Supplied information:

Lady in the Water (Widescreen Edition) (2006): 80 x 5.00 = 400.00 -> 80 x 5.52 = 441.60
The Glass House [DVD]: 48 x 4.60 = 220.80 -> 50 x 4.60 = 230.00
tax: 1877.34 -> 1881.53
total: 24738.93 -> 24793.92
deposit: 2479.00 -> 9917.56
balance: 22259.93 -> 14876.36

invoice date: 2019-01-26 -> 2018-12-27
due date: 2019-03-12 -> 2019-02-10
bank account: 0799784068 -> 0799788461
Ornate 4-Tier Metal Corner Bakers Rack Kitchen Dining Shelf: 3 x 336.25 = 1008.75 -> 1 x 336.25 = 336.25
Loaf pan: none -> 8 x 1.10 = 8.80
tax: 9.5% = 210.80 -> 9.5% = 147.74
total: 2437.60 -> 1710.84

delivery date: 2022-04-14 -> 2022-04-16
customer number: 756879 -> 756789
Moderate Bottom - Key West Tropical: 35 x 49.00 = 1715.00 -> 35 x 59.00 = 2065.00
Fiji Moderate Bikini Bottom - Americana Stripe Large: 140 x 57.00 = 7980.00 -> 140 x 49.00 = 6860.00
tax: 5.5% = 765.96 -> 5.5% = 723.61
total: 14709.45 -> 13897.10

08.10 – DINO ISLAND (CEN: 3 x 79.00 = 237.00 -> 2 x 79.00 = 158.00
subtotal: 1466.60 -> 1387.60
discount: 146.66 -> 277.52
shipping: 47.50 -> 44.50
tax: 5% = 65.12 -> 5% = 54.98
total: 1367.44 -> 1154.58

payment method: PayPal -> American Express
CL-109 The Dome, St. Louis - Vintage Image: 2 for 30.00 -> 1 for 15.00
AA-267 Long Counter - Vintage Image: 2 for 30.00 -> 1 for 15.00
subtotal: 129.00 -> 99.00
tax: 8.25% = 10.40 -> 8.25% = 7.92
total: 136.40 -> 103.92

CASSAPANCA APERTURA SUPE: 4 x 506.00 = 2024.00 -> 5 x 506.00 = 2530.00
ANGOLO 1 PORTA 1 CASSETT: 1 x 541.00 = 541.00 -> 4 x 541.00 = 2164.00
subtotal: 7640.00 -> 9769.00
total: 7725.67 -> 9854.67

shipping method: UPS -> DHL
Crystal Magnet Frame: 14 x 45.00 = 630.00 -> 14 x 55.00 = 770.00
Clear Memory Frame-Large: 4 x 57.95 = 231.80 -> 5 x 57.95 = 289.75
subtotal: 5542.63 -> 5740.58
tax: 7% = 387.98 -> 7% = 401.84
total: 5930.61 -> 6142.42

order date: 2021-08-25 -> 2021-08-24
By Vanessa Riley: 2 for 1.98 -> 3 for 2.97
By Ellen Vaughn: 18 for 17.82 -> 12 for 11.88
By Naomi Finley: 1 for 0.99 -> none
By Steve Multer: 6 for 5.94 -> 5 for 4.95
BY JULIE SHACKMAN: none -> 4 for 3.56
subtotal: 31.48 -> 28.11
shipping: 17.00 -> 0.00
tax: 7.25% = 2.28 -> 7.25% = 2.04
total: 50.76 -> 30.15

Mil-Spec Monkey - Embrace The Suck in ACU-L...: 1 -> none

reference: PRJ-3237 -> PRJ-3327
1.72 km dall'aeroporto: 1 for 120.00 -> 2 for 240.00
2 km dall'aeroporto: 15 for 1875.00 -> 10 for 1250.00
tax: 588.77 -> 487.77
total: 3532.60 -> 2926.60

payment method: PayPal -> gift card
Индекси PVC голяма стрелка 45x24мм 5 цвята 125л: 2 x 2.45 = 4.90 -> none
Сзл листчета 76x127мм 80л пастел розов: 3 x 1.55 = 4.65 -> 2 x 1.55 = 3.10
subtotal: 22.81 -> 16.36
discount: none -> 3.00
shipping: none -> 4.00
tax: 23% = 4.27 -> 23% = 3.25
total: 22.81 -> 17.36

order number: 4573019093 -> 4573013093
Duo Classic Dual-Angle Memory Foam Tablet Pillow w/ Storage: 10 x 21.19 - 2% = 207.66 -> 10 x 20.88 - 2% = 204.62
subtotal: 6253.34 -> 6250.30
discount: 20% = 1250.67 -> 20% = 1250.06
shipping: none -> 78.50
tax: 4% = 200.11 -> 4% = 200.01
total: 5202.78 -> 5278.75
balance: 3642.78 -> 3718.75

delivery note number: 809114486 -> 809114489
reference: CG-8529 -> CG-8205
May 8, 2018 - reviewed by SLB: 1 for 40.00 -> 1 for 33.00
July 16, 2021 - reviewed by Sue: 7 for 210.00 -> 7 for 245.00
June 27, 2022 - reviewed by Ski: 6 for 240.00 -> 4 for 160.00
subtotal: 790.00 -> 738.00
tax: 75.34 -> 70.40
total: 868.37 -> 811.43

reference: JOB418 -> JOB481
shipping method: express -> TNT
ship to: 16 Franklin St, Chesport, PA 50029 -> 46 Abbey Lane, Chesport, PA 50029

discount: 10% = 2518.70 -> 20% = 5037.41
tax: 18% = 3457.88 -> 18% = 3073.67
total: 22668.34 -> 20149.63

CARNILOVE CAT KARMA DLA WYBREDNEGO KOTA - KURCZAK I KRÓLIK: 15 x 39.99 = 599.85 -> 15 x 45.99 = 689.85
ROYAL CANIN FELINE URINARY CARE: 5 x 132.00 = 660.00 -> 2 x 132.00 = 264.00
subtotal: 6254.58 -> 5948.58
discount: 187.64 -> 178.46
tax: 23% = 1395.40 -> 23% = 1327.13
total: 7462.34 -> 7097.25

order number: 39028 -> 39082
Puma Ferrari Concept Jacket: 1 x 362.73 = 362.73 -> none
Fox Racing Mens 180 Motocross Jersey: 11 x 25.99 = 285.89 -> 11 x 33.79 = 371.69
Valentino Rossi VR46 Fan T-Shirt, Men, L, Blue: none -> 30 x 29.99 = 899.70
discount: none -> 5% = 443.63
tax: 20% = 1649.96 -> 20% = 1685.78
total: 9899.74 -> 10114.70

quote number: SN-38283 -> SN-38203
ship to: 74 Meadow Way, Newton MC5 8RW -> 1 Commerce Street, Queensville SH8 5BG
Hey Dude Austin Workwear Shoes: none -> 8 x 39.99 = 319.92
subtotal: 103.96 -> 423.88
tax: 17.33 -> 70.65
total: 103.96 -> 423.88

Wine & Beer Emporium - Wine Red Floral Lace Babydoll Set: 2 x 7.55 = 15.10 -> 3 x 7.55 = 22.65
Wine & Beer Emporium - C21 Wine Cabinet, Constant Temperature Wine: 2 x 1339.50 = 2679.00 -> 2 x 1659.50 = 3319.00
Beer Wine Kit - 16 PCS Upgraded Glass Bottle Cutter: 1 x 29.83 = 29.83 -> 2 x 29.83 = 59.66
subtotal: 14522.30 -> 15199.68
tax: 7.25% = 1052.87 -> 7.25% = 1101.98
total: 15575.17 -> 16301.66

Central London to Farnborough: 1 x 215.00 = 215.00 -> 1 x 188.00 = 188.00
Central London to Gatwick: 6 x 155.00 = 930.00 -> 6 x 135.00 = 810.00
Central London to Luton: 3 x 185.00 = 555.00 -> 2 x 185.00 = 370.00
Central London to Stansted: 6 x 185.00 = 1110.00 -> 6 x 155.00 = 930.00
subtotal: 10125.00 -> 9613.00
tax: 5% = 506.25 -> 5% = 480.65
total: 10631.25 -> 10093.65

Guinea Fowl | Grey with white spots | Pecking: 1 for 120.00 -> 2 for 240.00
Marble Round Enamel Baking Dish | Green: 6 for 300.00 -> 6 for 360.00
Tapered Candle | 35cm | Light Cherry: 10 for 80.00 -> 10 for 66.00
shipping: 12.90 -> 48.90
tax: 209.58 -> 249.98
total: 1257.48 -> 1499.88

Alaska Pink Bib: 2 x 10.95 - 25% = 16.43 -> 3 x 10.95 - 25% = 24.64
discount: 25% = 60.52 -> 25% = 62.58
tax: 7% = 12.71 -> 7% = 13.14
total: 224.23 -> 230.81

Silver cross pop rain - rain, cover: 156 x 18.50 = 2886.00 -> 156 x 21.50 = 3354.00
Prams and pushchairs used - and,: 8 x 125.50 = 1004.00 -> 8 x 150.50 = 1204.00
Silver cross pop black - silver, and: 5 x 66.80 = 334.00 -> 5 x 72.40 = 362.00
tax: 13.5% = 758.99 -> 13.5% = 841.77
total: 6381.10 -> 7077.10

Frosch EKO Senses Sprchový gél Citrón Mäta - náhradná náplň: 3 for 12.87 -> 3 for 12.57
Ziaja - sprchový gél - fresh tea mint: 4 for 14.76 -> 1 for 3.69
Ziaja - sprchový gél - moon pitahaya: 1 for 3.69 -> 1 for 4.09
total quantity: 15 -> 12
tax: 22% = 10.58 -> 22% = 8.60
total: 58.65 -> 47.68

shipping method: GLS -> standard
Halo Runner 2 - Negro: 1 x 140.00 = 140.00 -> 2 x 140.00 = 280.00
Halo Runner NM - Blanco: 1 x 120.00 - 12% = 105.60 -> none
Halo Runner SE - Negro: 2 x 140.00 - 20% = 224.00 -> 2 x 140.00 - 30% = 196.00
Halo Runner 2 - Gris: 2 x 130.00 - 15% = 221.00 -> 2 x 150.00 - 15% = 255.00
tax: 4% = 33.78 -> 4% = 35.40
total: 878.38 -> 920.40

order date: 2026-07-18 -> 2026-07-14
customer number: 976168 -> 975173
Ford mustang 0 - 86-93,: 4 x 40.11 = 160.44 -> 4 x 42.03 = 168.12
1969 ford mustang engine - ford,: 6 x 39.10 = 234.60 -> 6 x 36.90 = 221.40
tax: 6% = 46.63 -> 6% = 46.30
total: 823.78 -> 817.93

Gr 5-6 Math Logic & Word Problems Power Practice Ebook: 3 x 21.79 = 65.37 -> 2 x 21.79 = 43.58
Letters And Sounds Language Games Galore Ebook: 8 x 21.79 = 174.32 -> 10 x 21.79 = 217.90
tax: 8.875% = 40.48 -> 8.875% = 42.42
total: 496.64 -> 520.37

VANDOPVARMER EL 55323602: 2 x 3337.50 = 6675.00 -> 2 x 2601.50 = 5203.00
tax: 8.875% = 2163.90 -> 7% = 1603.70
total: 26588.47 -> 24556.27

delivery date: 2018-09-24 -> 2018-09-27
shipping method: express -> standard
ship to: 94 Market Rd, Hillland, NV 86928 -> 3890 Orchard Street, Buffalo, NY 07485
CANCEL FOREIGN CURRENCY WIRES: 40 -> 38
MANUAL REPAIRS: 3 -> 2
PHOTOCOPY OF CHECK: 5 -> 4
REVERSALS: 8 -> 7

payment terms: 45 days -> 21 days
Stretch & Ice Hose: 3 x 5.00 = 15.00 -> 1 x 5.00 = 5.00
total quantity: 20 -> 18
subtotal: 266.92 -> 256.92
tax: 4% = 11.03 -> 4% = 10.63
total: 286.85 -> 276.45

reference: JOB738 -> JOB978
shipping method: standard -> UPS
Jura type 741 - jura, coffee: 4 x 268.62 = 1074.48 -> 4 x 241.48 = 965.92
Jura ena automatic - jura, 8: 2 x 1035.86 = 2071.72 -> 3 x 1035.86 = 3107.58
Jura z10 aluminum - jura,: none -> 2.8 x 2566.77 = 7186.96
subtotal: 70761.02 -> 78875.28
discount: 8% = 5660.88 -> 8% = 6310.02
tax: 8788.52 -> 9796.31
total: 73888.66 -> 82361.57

Work instruction: In the listing above, find the line with "subtotal: 790.00 -> 738.00" and the line with "Marble Round Enamel". Output those two lines and every line between them, exactly as written.

Exercise response:
subtotal: 790.00 -> 738.00
tax: 75.34 -> 70.40
total: 868.37 -> 811.43

reference: JOB418 -> JOB481
shipping method: express -> TNT
ship to: 16 Franklin St, Chesport, PA 50029 -> 46 Abbey Lane, Chesport, PA 50029

discount: 10% = 2518.70 -> 20% = 5037.41
tax: 18% = 3457.88 -> 18% = 3073.67
total: 22668.34 -> 20149.63

CARNILOVE CAT KARMA DLA WYBREDNEGO KOTA - KURCZAK I KRÓLIK: 15 x 39.99 = 599.85 -> 15 x 45.99 = 689.85
ROYAL CANIN FELINE URINARY CARE: 5 x 132.00 = 660.00 -> 2 x 132.00 = 264.00
subtotal: 6254.58 -> 5948.58
discount: 187.64 -> 178.46
tax: 23% = 1395.40 -> 23% = 1327.13
total: 7462.34 -> 7097.25

order number: 39028 -> 39082
Puma Ferrari Concept Jacket: 1 x 362.73 = 362.73 -> none
Fox Racing Mens 180 Motocross Jersey: 11 x 25.99 = 285.89 -> 11 x 33.79 = 371.69
Valentino Rossi VR46 Fan T-Shirt, Men, L, Blue: none -> 30 x 29.99 = 899.70
discount: none -> 5% = 443.63
tax: 20% = 1649.96 -> 20% = 1685.78
total: 9899.74 -> 10114.70

quote number: SN-38283 -> SN-38203
ship to: 74 Meadow Way, Newton MC5 8RW -> 1 Commerce Street, Queensville SH8 5BG
Hey Dude Austin Workwear Shoes: none -> 8 x 39.99 = 319.92
subtotal: 103.96 -> 423.88
tax: 17.33 -> 70.65
total: 103.96 -> 423.88

Wine & Beer Emporium - Wine Red Floral Lace Babydoll Set: 2 x 7.55 = 15.10 -> 3 x 7.55 = 22.65
Wine & Beer Emporium - C21 Wine Cabinet, Constant Temperature Wine: 2 x 1339.50 = 2679.00 -> 2 x 1659.50 = 3319.00
Beer Wine Kit - 16 PCS Upgraded Glass Bottle Cutter: 1 x 29.83 = 29.83 -> 2 x 29.83 = 59.66
subtotal: 14522.30 -> 15199.68
tax: 7.25% = 1052.87 -> 7.25% = 1101.98
total: 15575.17 -> 16301.66

Central London to Farnborough: 1 x 215.00 = 215.00 -> 1 x 188.00 = 188.00
Central London to Gatwick: 6 x 155.00 = 930.00 -> 6 x 135.00 = 810.00
Central London to Luton: 3 x 185.00 = 555.00 -> 2 x 185.00 = 370.00
Central London to Stansted: 6 x 185.00 = 1110.00 -> 6 x 155.00 = 930.00
subtotal: 10125.00 -> 9613.00
tax: 5% = 506.25 -> 5% = 480.65
total: 10631.25 -> 10093.65

Guinea Fowl | Grey with white spots | Pecking: 1 for 120.00 -> 2 for 240.00
Marble Round Enamel Baking Dish | Green: 6 for 300.00 -> 6 for 360.00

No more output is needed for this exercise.